With the holiday season in full swing, many are traveling to spend it with family and friends – despite the continued rise in COVID-19 cases. This trend led OWI to analyze how COVID-driven individual identity initiatives have changed the identification processes for air travel passengers and what the lasting effect on the travel industry may be.
Covid Takes a Toll
The travel industry is one of the areas most affected by the COVID-19 pandemic, with a significantly lower number of travelers due to travel restrictions and general fear of overexposure to the virus. During the Monday and Sunday of the Thanksgiving holiday week, the Transportation Security Administration (TSA) screened over 1 million people, which was the highest number since March 16 and 40 percent lower than the number of travelers during last year’s Thanksgiving.
To travel safely, travelers should aim to minimize contact between different parties and the time spent in crowds. Travelers need to exchange information when they check-in, go through security, enter lounges, and purchase items inside the airport. Implementing a holistic digital identity for travelers, airlines, airport operators, and government agencies can make the journey more seamless, efficient, and secure.
Digital Identity Takes Flight
The first implementation of a digital identity solution for travelers was electronic boarding passes, which have been successful due to the high adoption of mobile phones. An IATA study showed that 74 percent of passengers in 2017 used an electronic boarding pass on a smartphone. Furthermore, over the past years, there has been an increase in self-check-in solutions, minimizing interactions between travelers. By utilizing each of these solutions, travelers can have a check-in and pre-flight experience that’s nearly contact-free.
The second implementation of digital identity, which has not yet been widely adopted, is a digital ID. While travelers can use their mobile phones for their boarding passes, they must use a physical form of ID to verify their identity.
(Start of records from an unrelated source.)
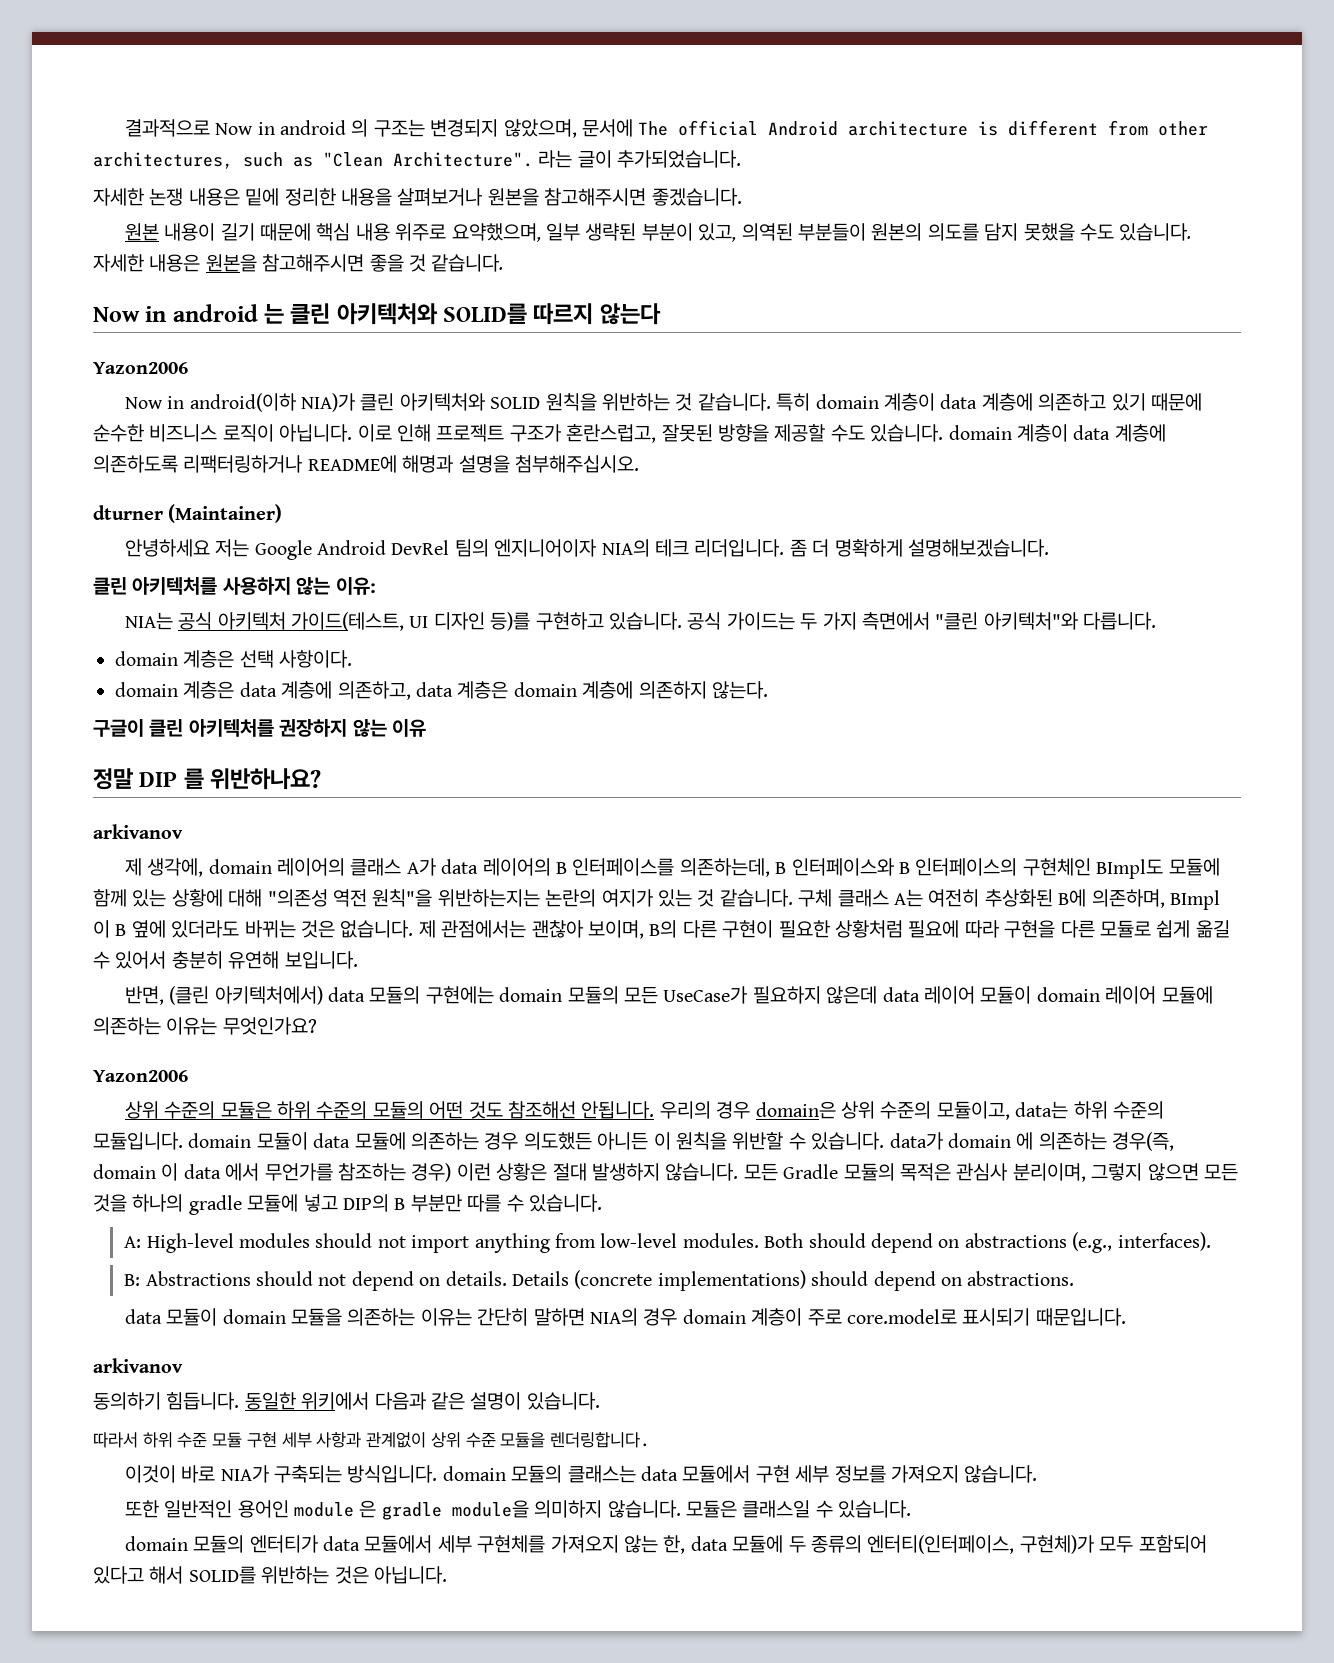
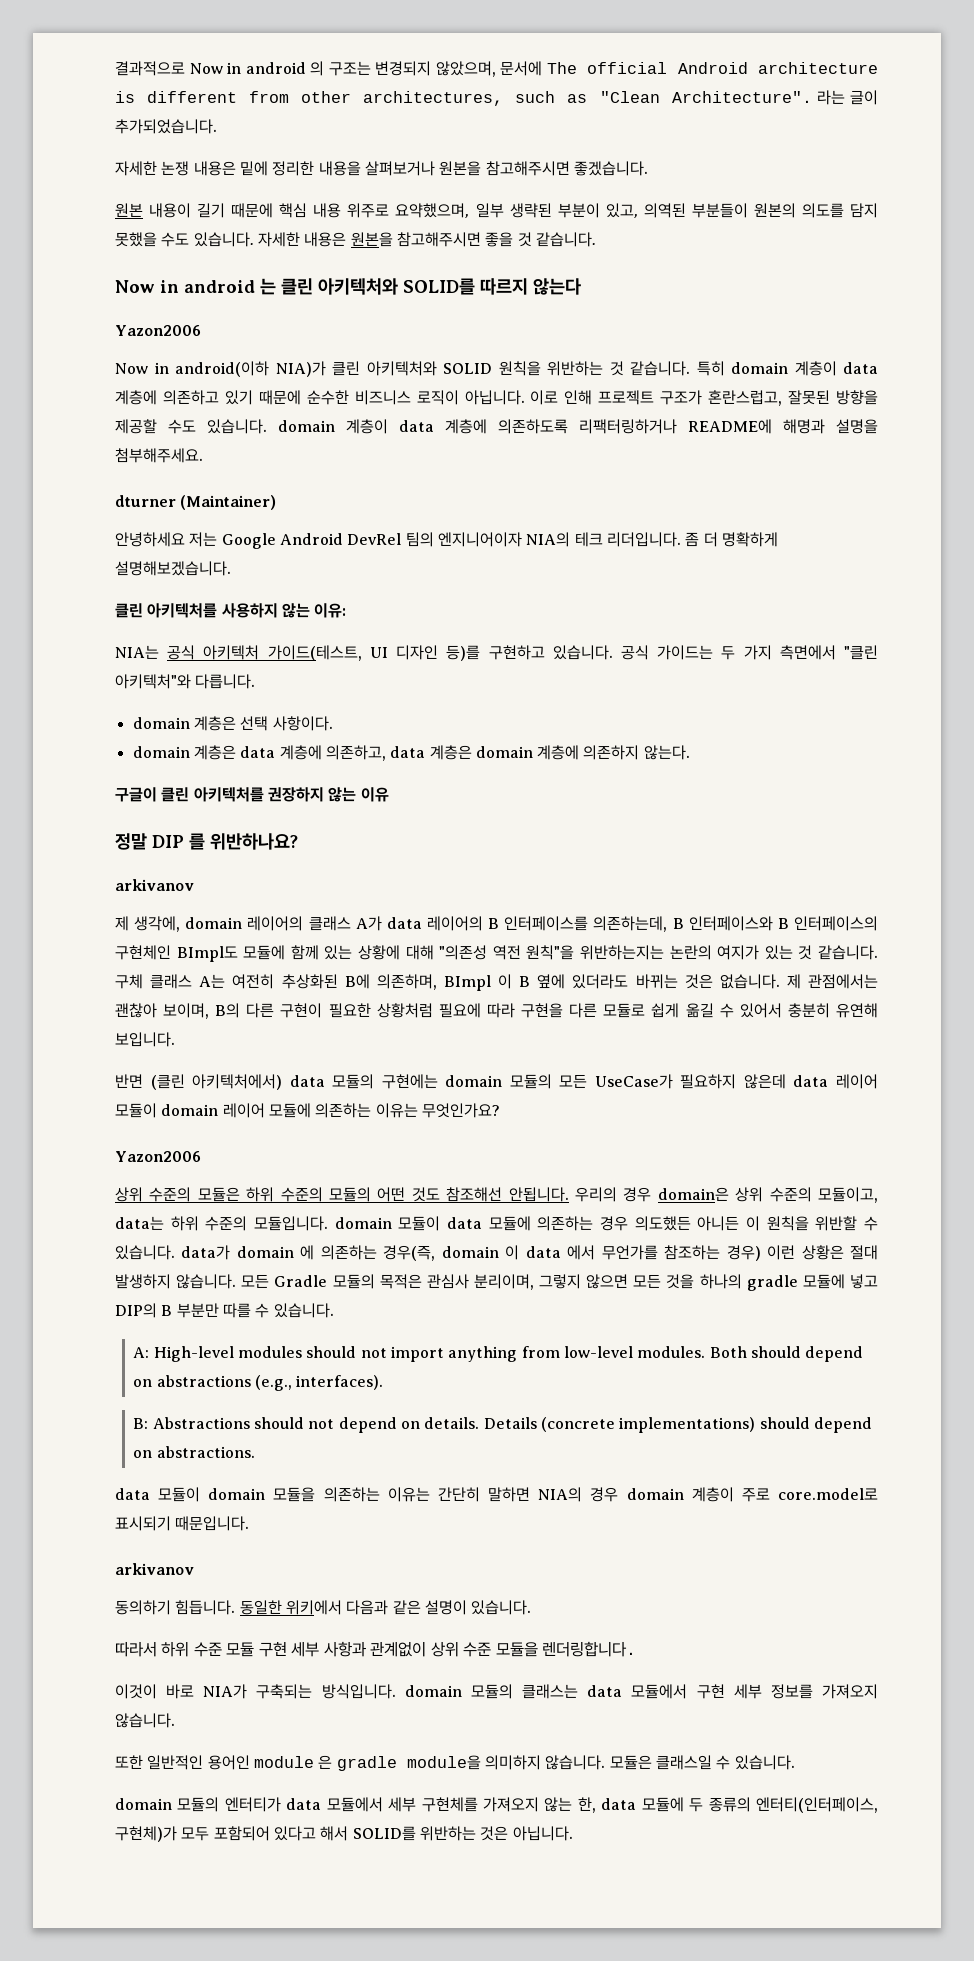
- 이로 인해 프로젝트 구조가 혼란스럽고, 잘못된 방향을 제공할 수도 있습니다. domain 계층이 data 계층에 의존하도록 리팩터링하거나 README에 해명과 설명을 첨부해주십시오.
+ 이로 인해 프로젝트 구조가 혼란스럽고, 잘못된 방향을 제공할 수도 있습니다. domain 계층이 data 계층에 의존하도록 리팩터링하거나 README에 해명과 설명을 첨부해주세요.
- 반면, (클린 아키텍처에서) data 모듈의 구현에는 domain 모듈의 모든 UseCase가 필요하지 않은데 data 레이어 모듈이 domain 레이어 모듈에 의존하는 이유는 무엇인가요?
+ 반면 (클린 아키텍처에서) data 모듈의 구현에는 domain 모듈의 모든 UseCase가 필요하지 않은데 data 레이어 모듈이 domain 레이어 모듈에 의존하는 이유는 무엇인가요?

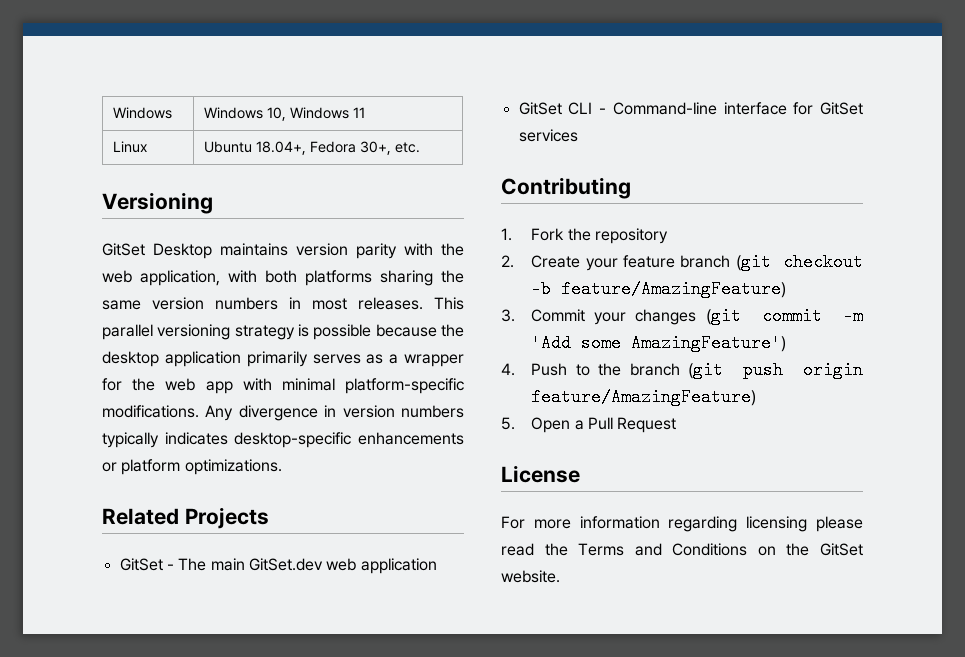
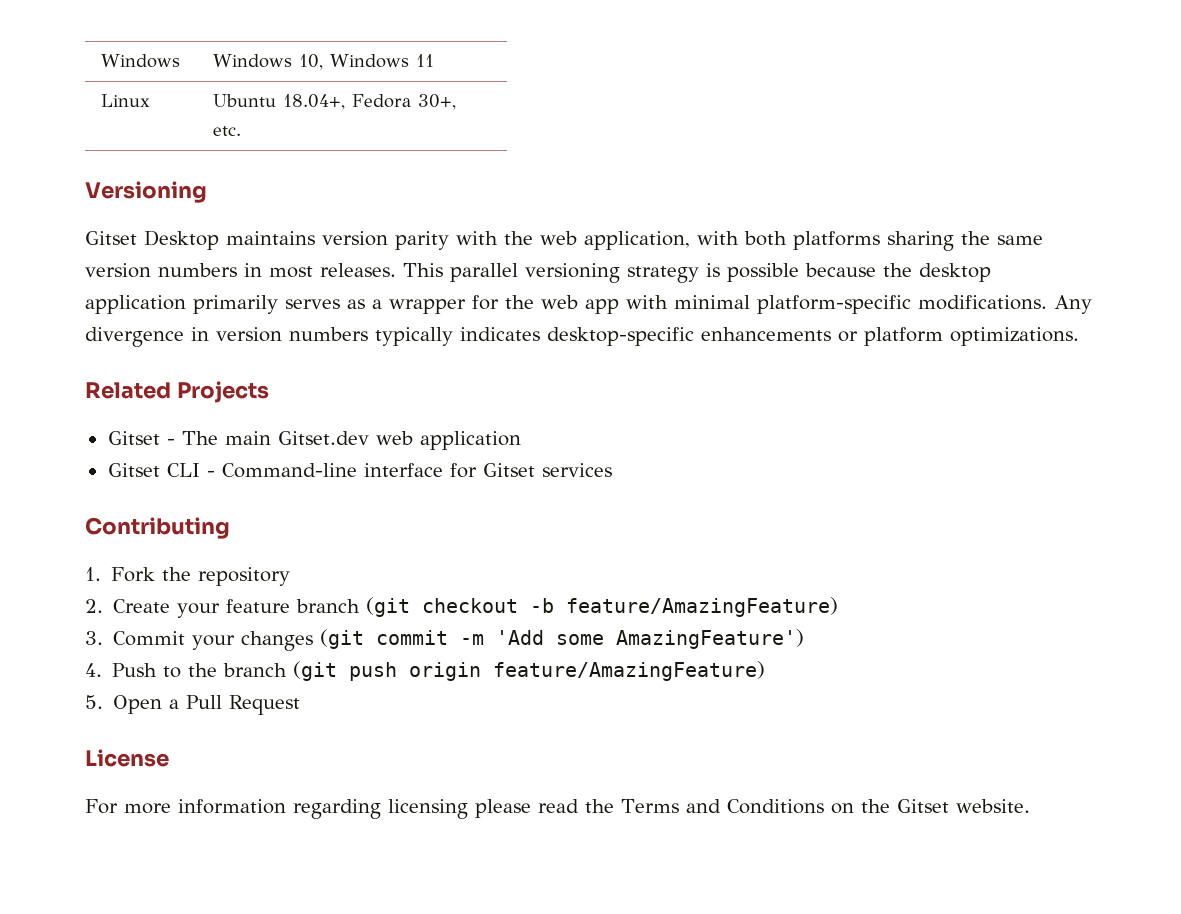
- GitSet Desktop maintains version parity with the web application, with both platforms sharing the same version numbers in most releases.
+ Gitset Desktop maintains version parity with the web application, with both platforms sharing the same version numbers in most releases.
- GitSet - The main GitSet.dev web application
+ Gitset - The main Gitset.dev web application
- GitSet CLI - Command-line interface for GitSet services
+ Gitset CLI - Command-line interface for Gitset services
- For more information regarding licensing please read the Terms and Conditions on the GitSet website.
+ For more information regarding licensing please read the Terms and Conditions on the Gitset website.

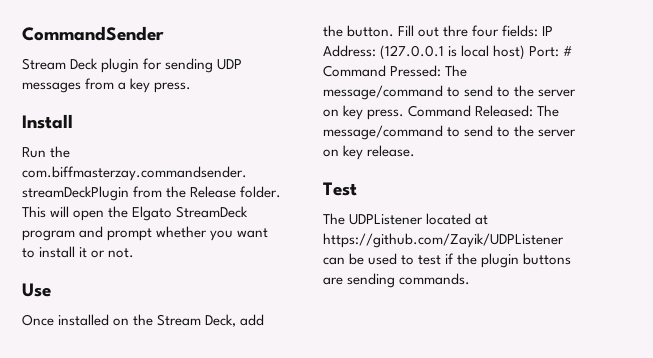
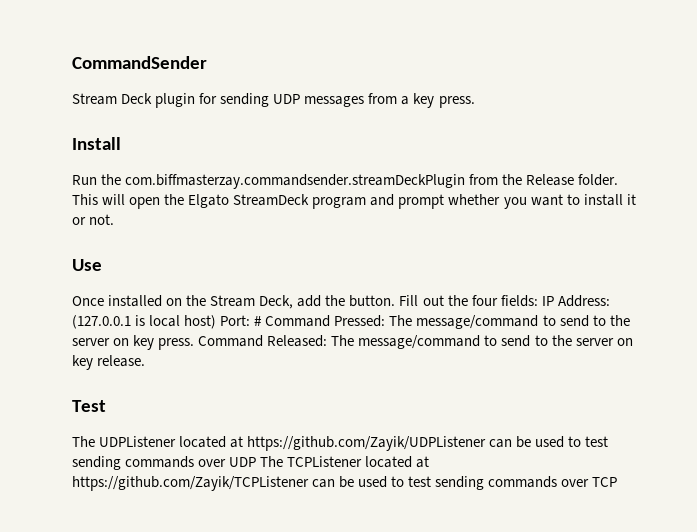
- Fill out thre four fields: IP Address: (127.0.0.1 is local host) Port: # Command Pressed: The message/command to send to the server on key press.
+ Fill out the four fields: IP Address: (127.0.0.1 is local host) Port: # Command Pressed: The message/command to send to the server on key press.
- The UDPListener located at https://github.com/Zayik/UDPListener can be used to test if the plugin buttons are sending commands.
+ The UDPListener located at https://github.com/Zayik/UDPListener can be used to test sending commands over UDP The TCPListener located at https://github.com/Zayik/TCPListener can be used to test sending commands over TCP

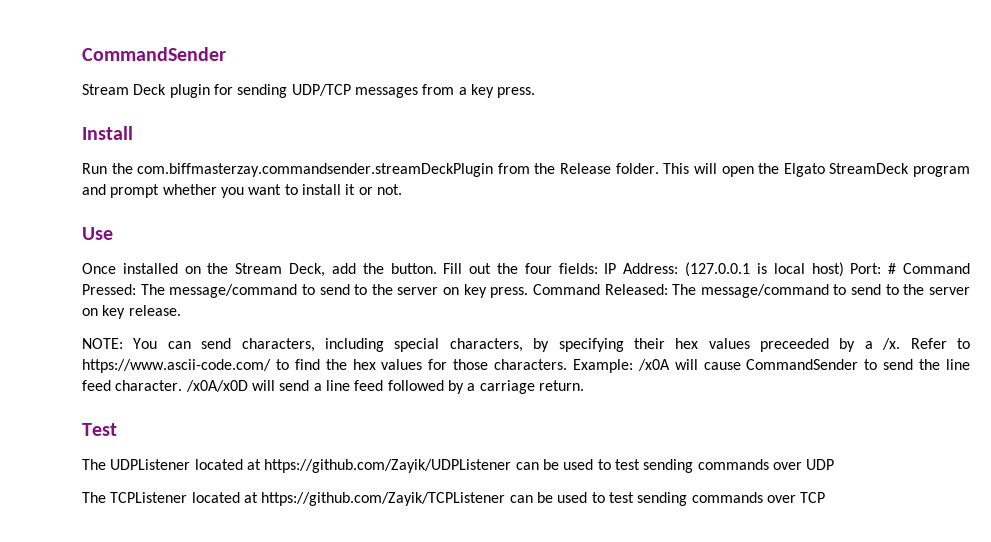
- Stream Deck plugin for sending UDP messages from a key press.
+ Stream Deck plugin for sending UDP/TCP messages from a key press.
+ NOTE: You can send characters, including special characters, by specifying their hex values preceeded by a /x. Refer to https://www.ascii-code.com/ to find the hex values for those characters. Example: /x0A will cause CommandSender to send the line feed character. /x0A/x0D will send a line feed followed by a carriage return.
- The UDPListener located at https://github.com/Zayik/UDPListener can be used to test sending commands over UDP The TCPListener located at https://github.com/Zayik/TCPListener can be used to test sending commands over TCP
+ The UDPListener located at https://github.com/Zayik/UDPListener can be used to test sending commands over UDP
+ The TCPListener located at https://github.com/Zayik/TCPListener can be used to test sending commands over TCP

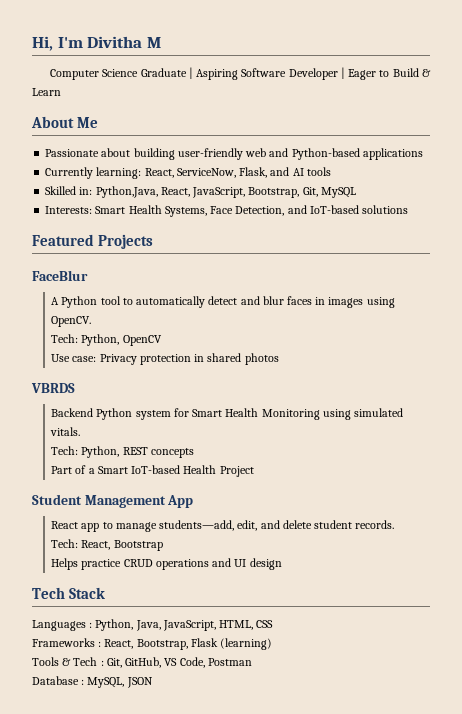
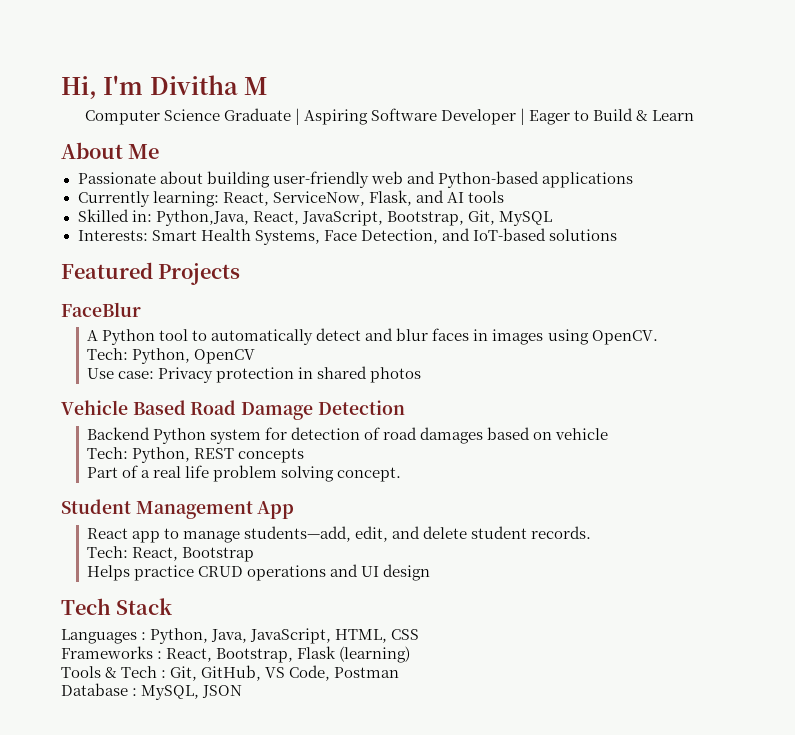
- VBRDS
+ Vehicle Based Road Damage Detection
- Backend Python system for Smart Health Monitoring using simulated vitals.
+ Backend Python system for detection of road damages based on vehicle
- Part of a Smart IoT-based Health Project
+ Part of a real life problem solving concept.

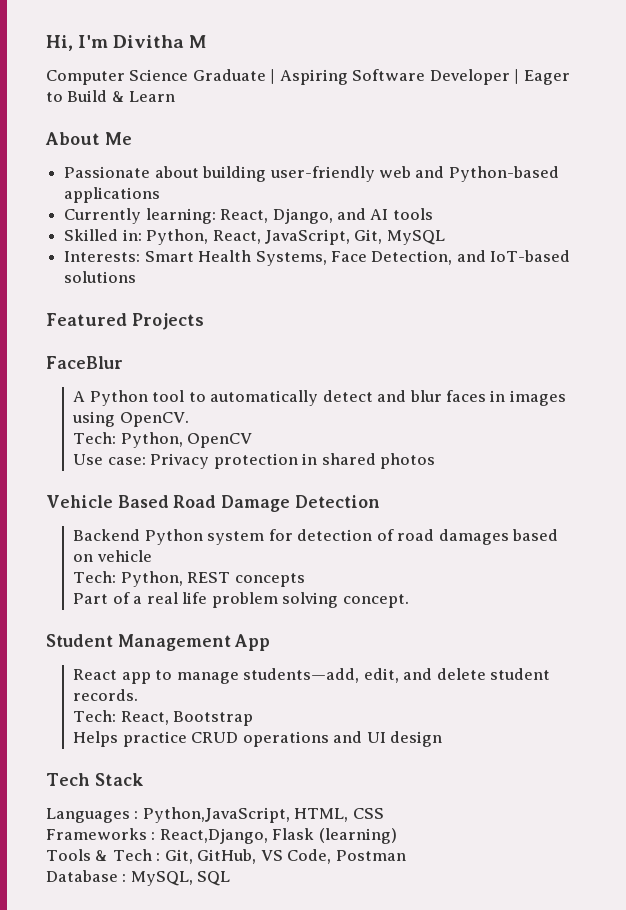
- Currently learning: React, ServiceNow, Flask, and AI tools
+ Currently learning: React, Django, and AI tools
- Skilled in: Python,Java, React, JavaScript, Bootstrap, Git, MySQL
+ Skilled in: Python, React, JavaScript, Git, MySQL
- Languages : Python, Java, JavaScript, HTML, CSS
+ Languages : Python,JavaScript, HTML, CSS
- Frameworks : React, Bootstrap, Flask (learning)
+ Frameworks : React,Django, Flask (learning)
- Database : MySQL, JSON
+ Database : MySQL, SQL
Eighty-two percent of respondents in the same IATA study stated that they would be willing to use a digital passport in lieu of their current paper passport.
The Need for Speed, Safety & Spending
Before the pandemic, TSA serviced over 2.5 million travelers each day on average, and roughly 600 people were found without an acceptable form of ID. While manual checks are currently leveraged, this method can result in human error in an area that needs to provide the highest security possible. With a holistic digital identity solution, travelers can have a more seamless experience.
The first digital identity solution for airport security was implemented by CLEAR, which provides identity verification and security checks with the implementation of their proprietary machines. Currently, there are other digital identity solutions in testing, such as the one provided by Lufthansa, which allows travelers to enroll their biometrics in an app and create a digital identity. With this app, travelers can pass through security checkpoints and boarding gates without removing their masks, creating a safe experience.
American Airlines, Delta, and IDEMIA are also working to implement an interoperable biometric identity and identification platform for travelers. In collaboration with the TSA, Delta launched a new biometric identification program for domestic travelers that matches facial recognition with a digital ID using the traveler’s passport number and TSA PreCheck membership. American Airlines is trying to implement a Digital ID with the collaboration of Airside. Both initiatives are currently being put in specific locations and are available to travelers who create an account registering their biometrics and face-ID. In addition, IATA announced the development of a health passport called “Travel Pass”, for travelers to record their PCR test results for countries require this information for entry.
Lastly, using both a digital identity and a digital boarding pass provides a seamless experience and reduces friction. Going through the TSA security lines at airports can be a burden for travelers as these lines are usually long, slow, and crowded. The average wait time for standard lanes is 30 minutes, according to TSA. These long wait times not only negatively affect travelers but also result in lost revenue for airports.
A study by NEC showed that an extra 10 minutes in security reduces average passenger retail spending in US airports by 30 percent.
Considering that customers need to verify themselves when purchasing items at the airport or entering lounges, the actual percentage could be even higher. These digital identity initiatives can reduce the amount of time that travelers are exposed to large crowds and maximize passenger retail spending.
The OWI Analyst Take
The advent of COVID-19 has encouraged governments and private entities to push forward biometric-based digital identity products that consumers can leverage for frictionless travel. These are incredibly nascent — emerging just over the past few months and set to launch into the future — but OWI believes this to indicate an intersection between the growing ubiquity of mobile identity across all verticals, as well as the growth in enterprise adoption of different authentication modalities.
Furthermore, OWI anticipates that as this trend persists — namely, as travelers digitize more and more of their touchpoints across the travel lifecycle — airports and airlines might benefit immensely from an ability to aggregate and analyze these new data trails, including improved machine learning capabilities for Customer Identity and Access Management (CIAM) channels.